What to Do if You Have a Nightshade Sensitivity

Let’s say you’ve gone through the steps of an elimination diet for each nightshade, and you discover you are indeed sensitive to ALL nightshades. In this case, yes, you will want to avoid any problem foods in order to prevent an inflammatory immune reaction. However, that does not mean you can’t eat salsa or mashed potatoes anymore. The key is to find healthful, tasty options to replace the foods you react to. You will feel so much better, and you can still enjoy all your favorite dishes with a few tweaks.

Substitutions for Nightshades in Cooking

Nightshades Substitutes for Cooking – Infographic – Amy Myers MD® Nightshades Substitutes for Cooking - Infographic - Amy Myers MD® Nightshades Substitutes for Cooking – Infographic – Amy Myers MD®

Although they seem very similar to regular potatoes, sweet potatoes are not in the nightshade family and therefore make an excellent replacement for white potatoes.
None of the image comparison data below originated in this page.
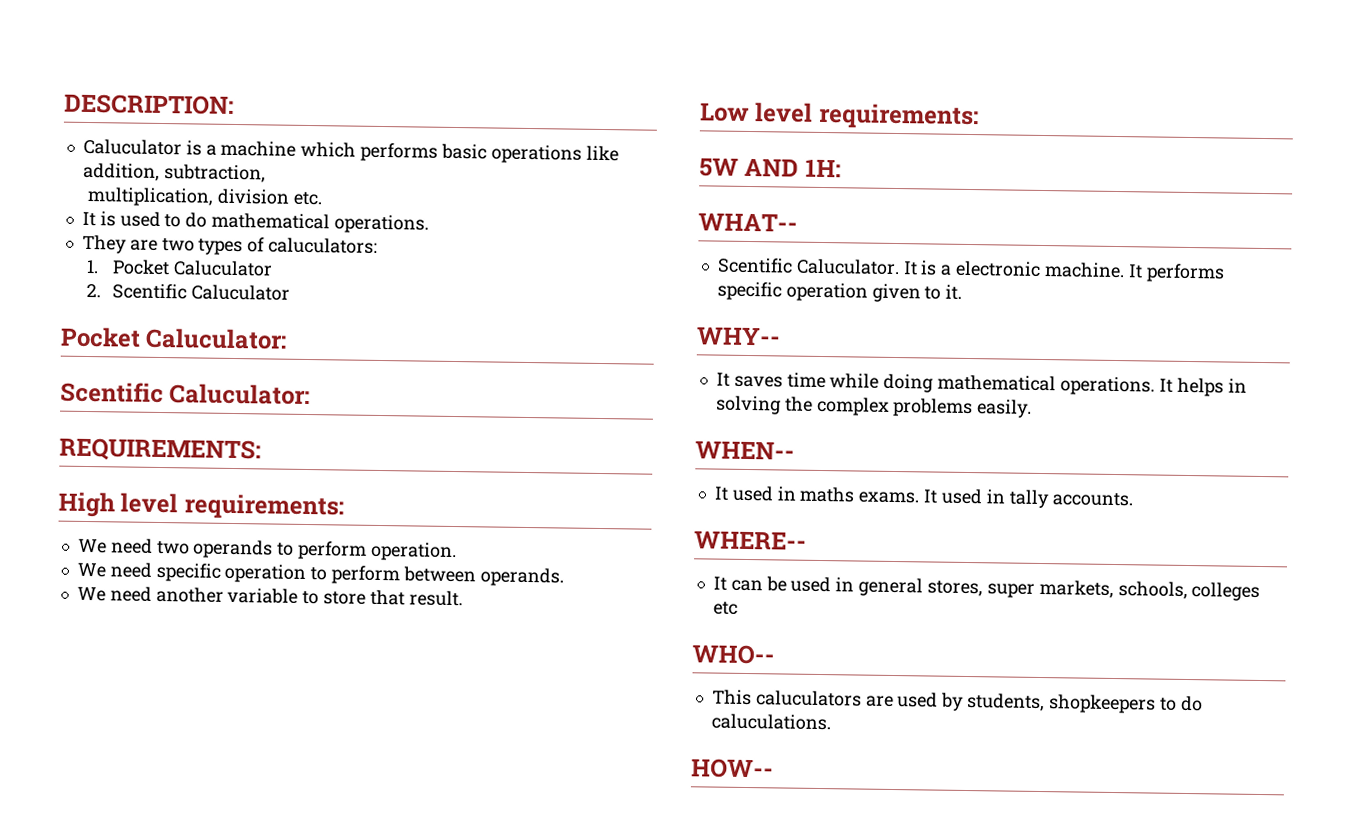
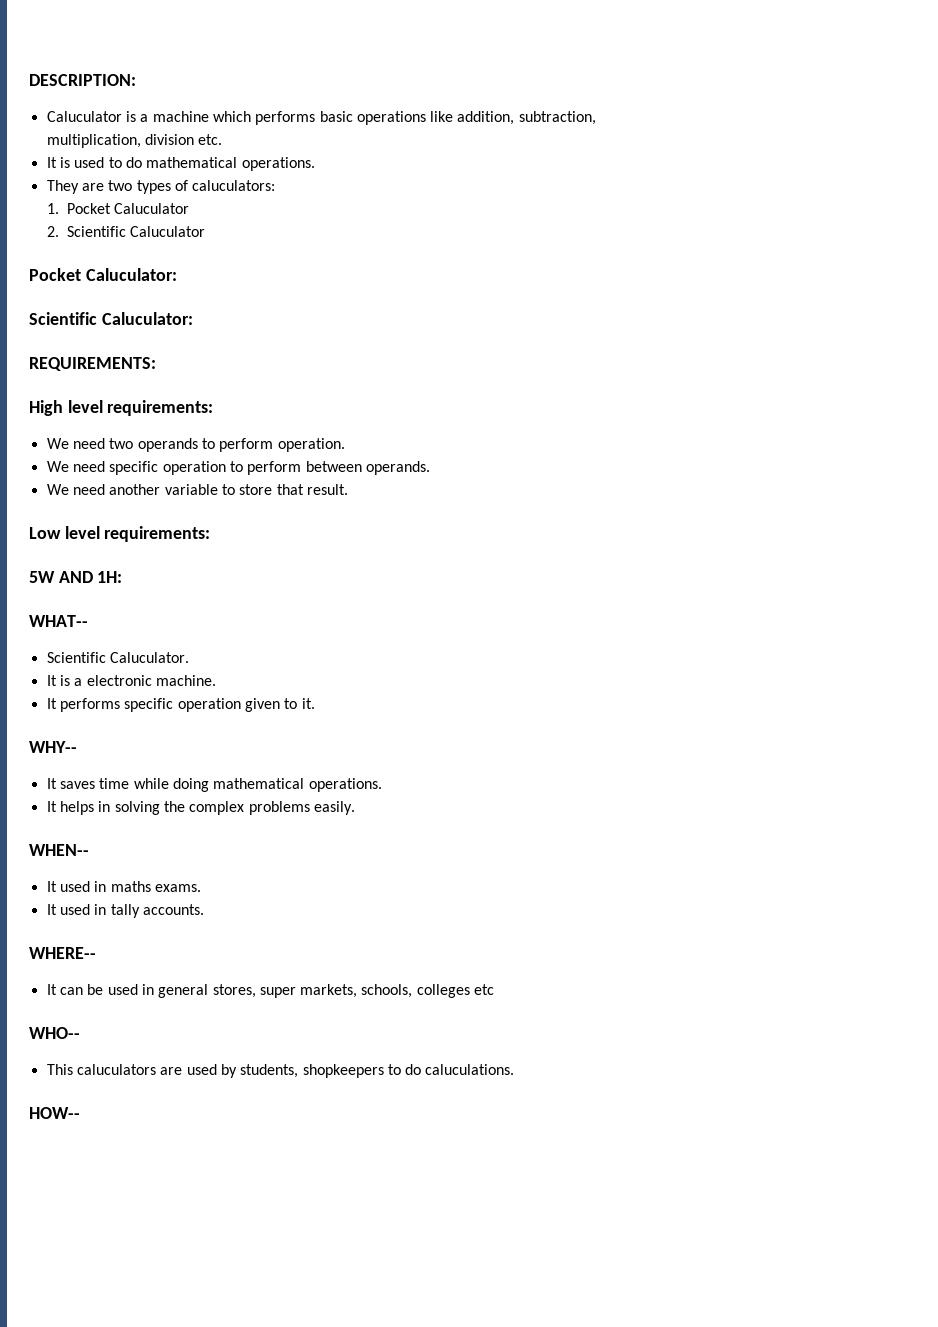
- 2. Scentific Caluculator
+ 2. Scientific Caluculator
- Scentific Caluculator:
+ Scientific Caluculator:
- Scentific Caluculator. It is a electronic machine. It performs specific operation given to it.
+ Scientific Caluculator.
+ It is a electronic machine.
+ It performs specific operation given to it.
- It saves time while doing mathematical operations. It helps in solving the complex problems easily.
+ It saves time while doing mathematical operations.
+ It helps in solving the complex problems easily.
- It used in maths exams. It used in tally accounts.
+ It used in maths exams.
+ It used in tally accounts.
Cauliflower, parsnips, and carrots can also act as an alternative in various potato dishes.

You can replace tomatoes with apples, grapefruit, beets, or jicama depending on the recipe. While eggplants can easily be swapped out for portobello or shiitake mushrooms in stews and stir fries. Additionally, there are many tasty AIP spices and seasonings you can use in place of pepper-based spices. You can experiment with different flavor combinations and preparation methods to see what works for you and your tastebuds. This is your chance to get creative!

I’ve got tons of great ideas for nightshade-free dishes in The Autoimmune Solution Cookbook, including Mashed Cauliflower and Rutabaga, Sweet Potato Fries, and my tomato-free “No-mato Sauce.” You can also find hundreds of autoimmune-friendly recipes right here on my blog, including my eminently snackable Nightshade-Free Pico De Gallo to satisfy those salsa cravings!

By eliminating nightshades you have the chance to free yourself from digestive discomfort, inflammation, fatigue, and other uncomfortable symptoms. With your newfound energy, you can explore a world of culinary opportunities and finally enjoy eating delicious food again.